* _Action item_
Please write out exactly the line containing "(181, 779) none" below and every line after it, through the last one, but leave out any pictures.

..............................

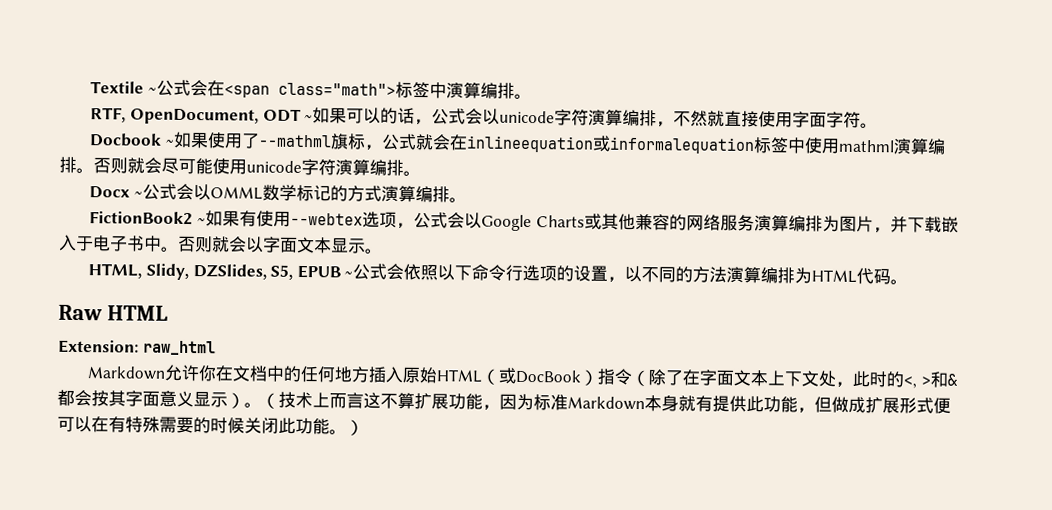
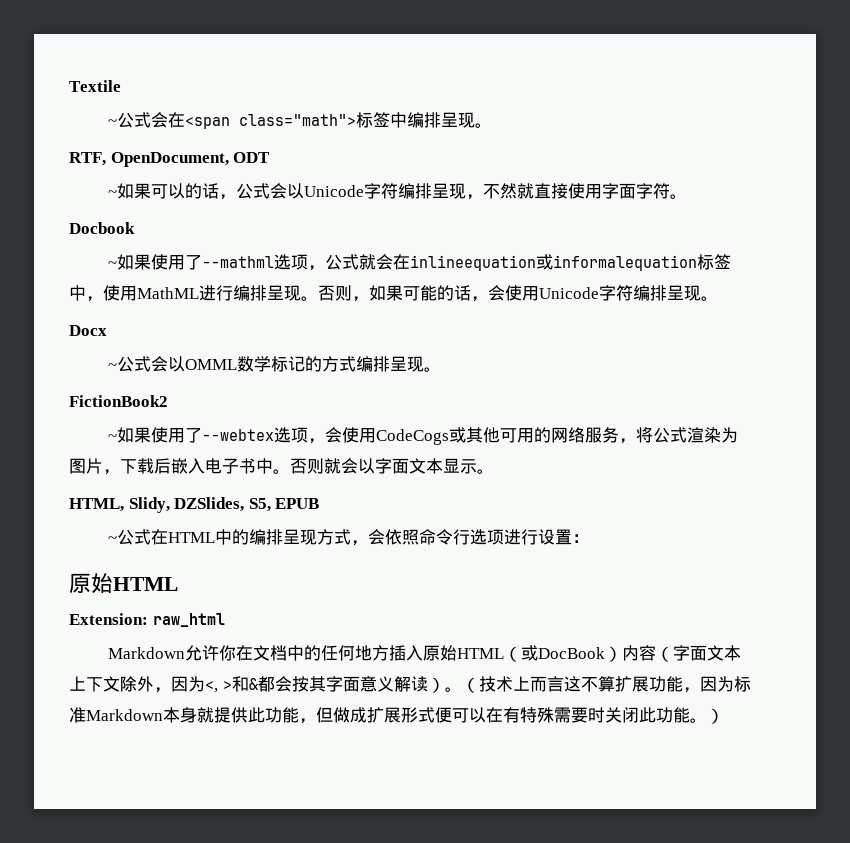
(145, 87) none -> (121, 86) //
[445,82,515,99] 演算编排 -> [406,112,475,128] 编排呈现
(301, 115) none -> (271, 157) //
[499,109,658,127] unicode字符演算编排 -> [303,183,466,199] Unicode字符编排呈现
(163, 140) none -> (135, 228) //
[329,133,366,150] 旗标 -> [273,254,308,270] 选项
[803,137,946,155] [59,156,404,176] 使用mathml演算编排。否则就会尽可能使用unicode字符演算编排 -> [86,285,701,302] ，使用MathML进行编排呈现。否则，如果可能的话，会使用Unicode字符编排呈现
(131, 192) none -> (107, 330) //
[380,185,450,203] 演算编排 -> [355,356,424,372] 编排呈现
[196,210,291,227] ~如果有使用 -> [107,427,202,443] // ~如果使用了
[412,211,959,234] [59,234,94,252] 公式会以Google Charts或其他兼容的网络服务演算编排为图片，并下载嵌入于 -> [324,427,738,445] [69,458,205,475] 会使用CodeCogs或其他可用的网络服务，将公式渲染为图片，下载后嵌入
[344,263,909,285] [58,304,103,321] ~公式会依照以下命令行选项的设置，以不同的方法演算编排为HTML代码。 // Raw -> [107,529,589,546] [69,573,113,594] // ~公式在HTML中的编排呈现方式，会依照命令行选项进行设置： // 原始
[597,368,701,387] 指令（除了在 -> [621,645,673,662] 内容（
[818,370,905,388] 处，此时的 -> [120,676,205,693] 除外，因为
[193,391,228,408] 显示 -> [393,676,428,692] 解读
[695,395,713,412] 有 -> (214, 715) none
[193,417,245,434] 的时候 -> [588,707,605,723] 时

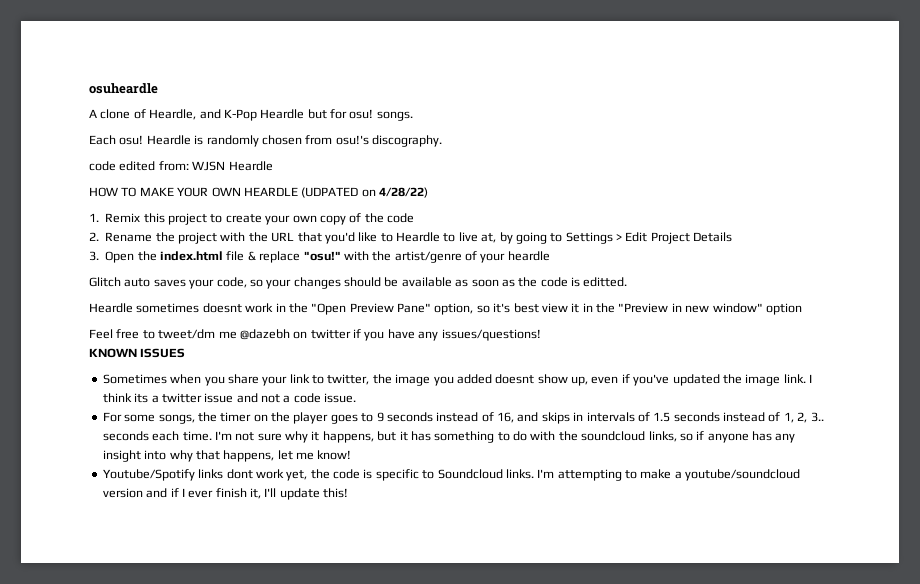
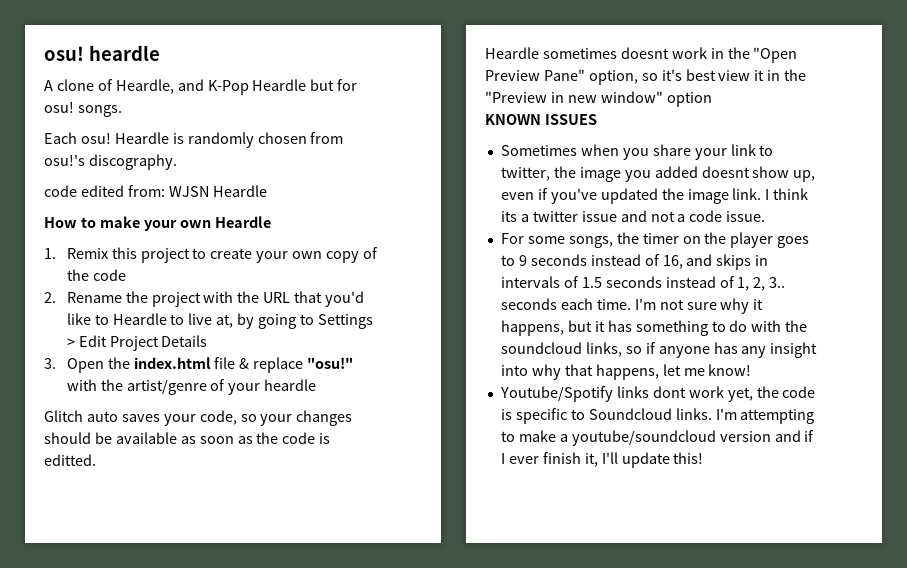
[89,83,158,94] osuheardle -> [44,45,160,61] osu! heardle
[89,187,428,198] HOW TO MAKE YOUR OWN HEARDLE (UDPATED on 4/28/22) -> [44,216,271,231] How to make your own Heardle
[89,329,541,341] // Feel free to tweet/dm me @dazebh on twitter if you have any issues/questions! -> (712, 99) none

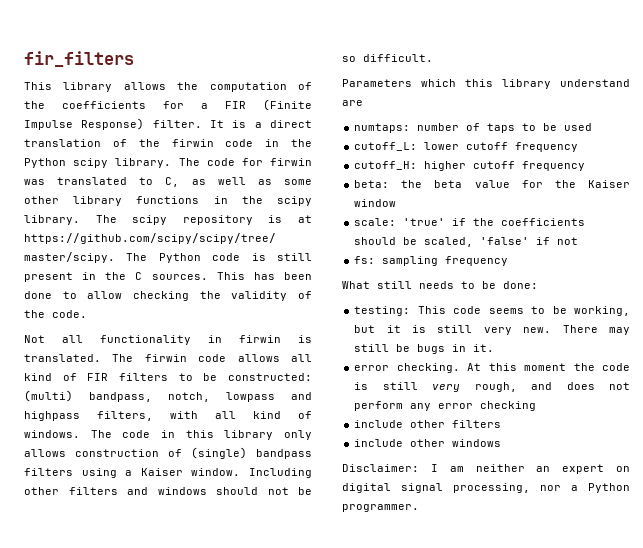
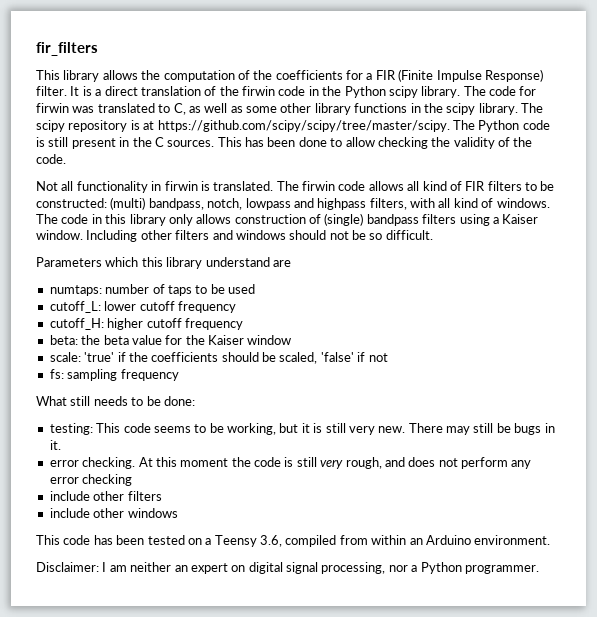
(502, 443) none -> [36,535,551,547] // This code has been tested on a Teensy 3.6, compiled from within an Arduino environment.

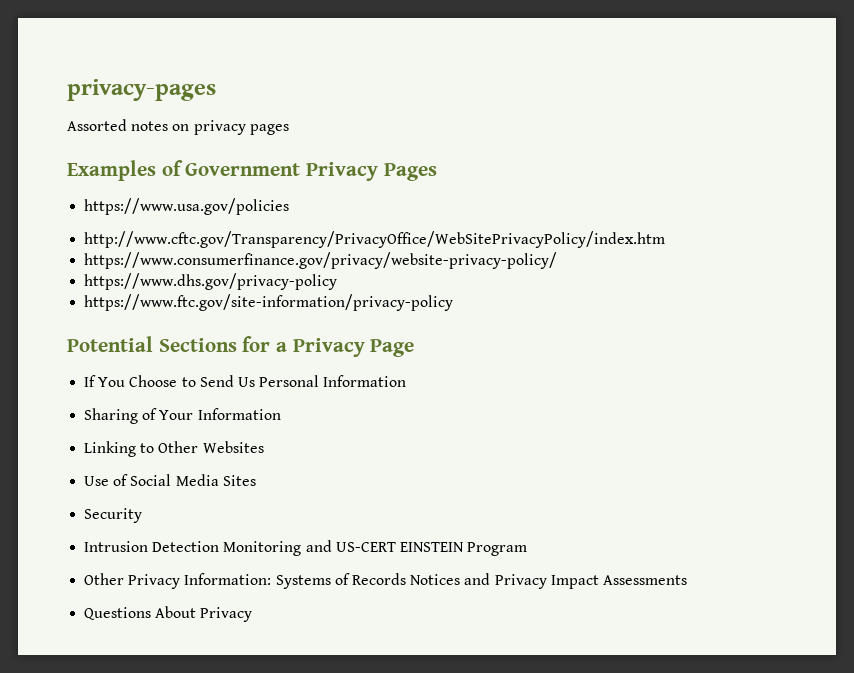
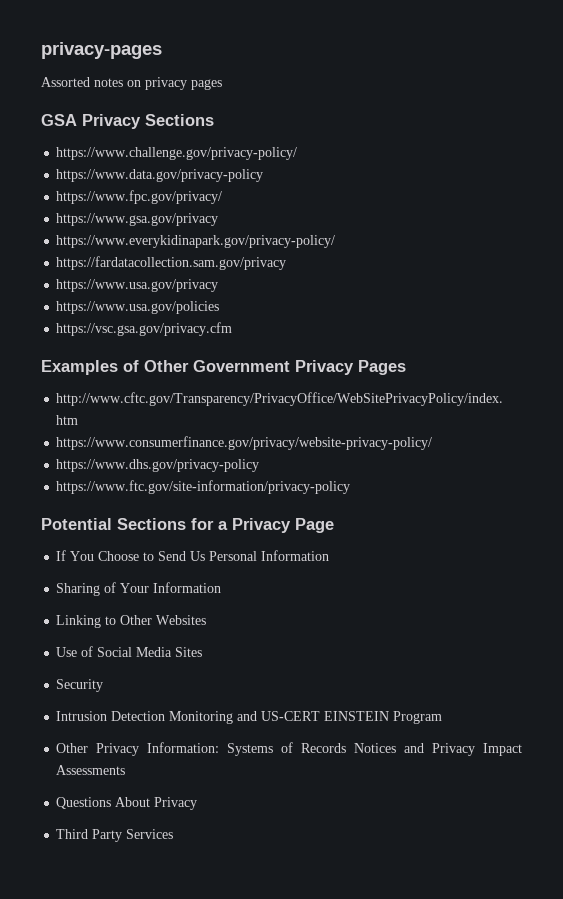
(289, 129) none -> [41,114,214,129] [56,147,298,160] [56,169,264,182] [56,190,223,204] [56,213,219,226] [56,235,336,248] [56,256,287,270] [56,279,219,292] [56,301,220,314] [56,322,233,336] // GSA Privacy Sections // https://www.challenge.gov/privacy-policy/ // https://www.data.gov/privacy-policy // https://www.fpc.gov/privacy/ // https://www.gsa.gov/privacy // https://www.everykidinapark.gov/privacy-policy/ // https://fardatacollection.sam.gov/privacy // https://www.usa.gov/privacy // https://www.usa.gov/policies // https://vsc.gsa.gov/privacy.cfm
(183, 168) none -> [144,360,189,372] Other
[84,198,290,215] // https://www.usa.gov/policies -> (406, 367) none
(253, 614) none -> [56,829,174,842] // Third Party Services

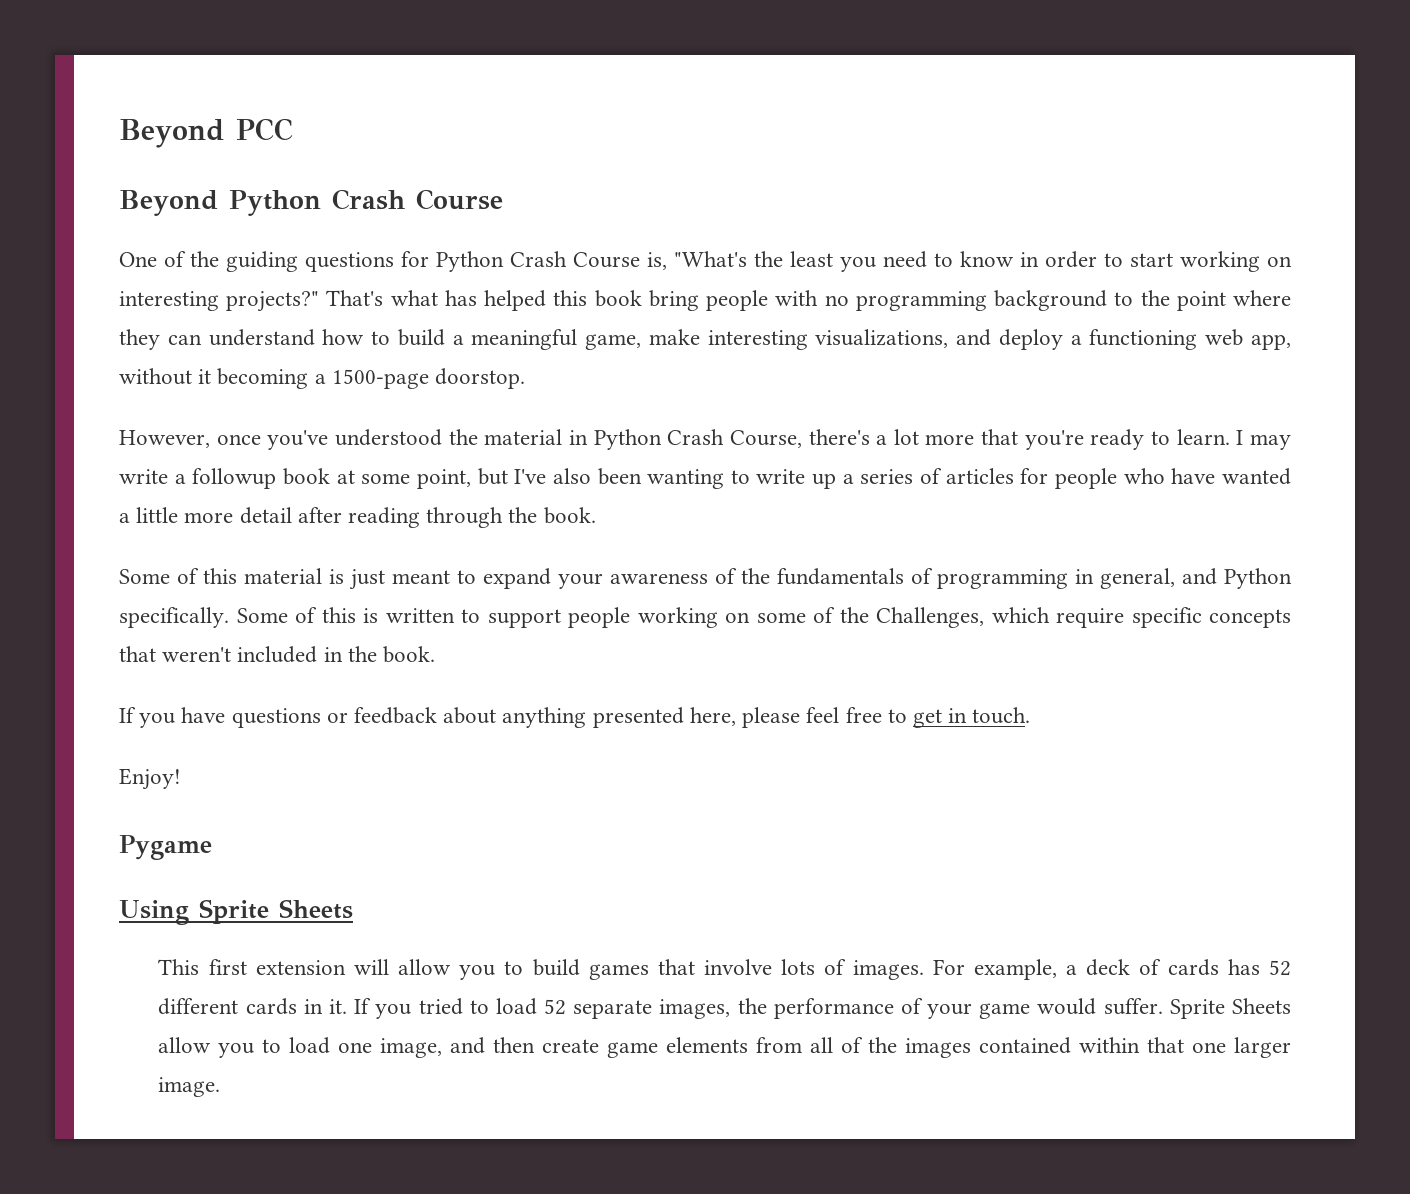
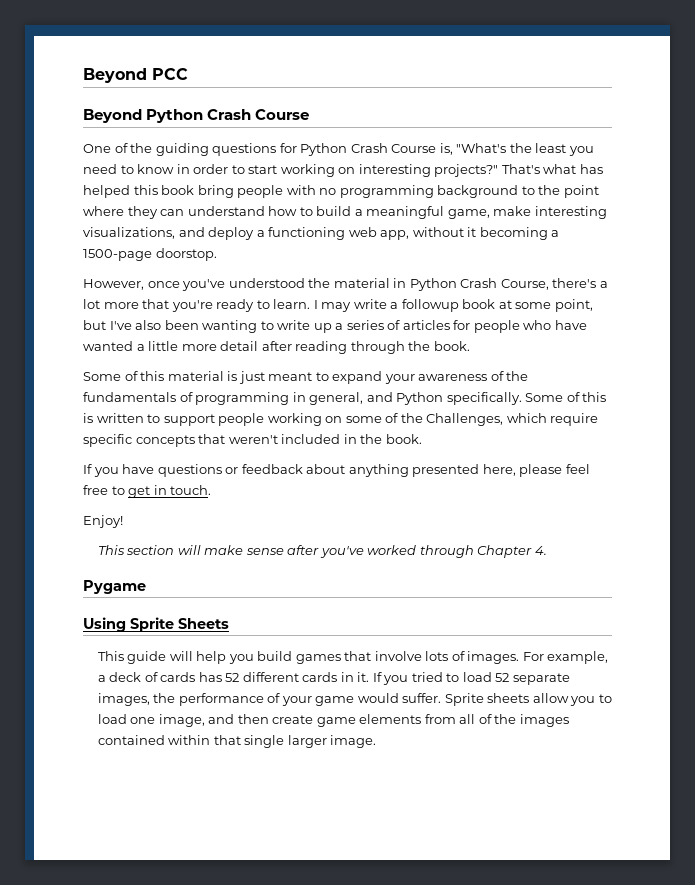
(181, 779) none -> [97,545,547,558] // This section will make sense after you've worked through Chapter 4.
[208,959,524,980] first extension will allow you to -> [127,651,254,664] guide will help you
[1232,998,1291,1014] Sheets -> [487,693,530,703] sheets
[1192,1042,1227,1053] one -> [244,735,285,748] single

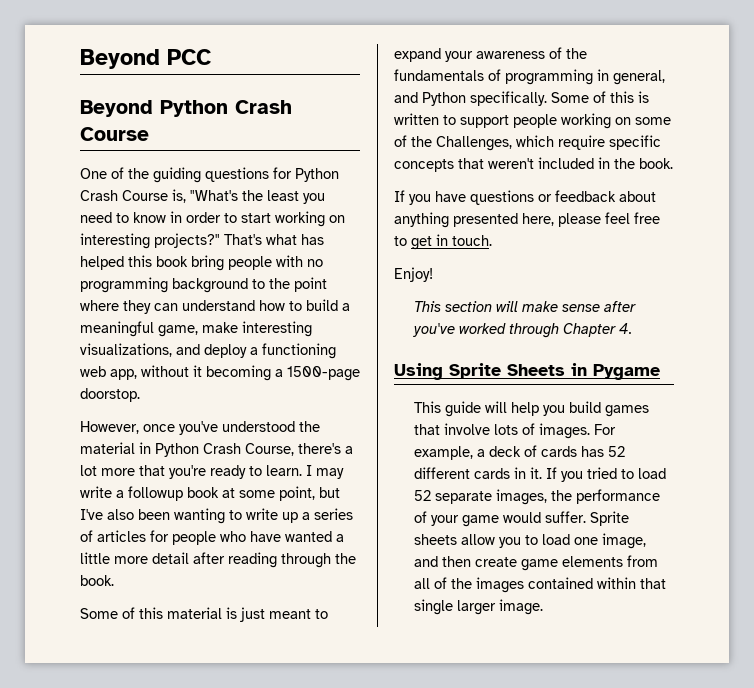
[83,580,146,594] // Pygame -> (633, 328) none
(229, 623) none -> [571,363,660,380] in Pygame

..............................

* _Finished exercise_
(181, 779) none -> [97,545,547,558] // This section will make sense after you've worked through Chapter 4.
[208,959,524,980] first extension will allow you to -> [127,651,254,664] guide will help you
[1232,998,1291,1014] Sheets -> [487,693,530,703] sheets
[1192,1042,1227,1053] one -> [244,735,285,748] single

[83,580,146,594] // Pygame -> (633, 328) none
(229, 623) none -> [571,363,660,380] in Pygame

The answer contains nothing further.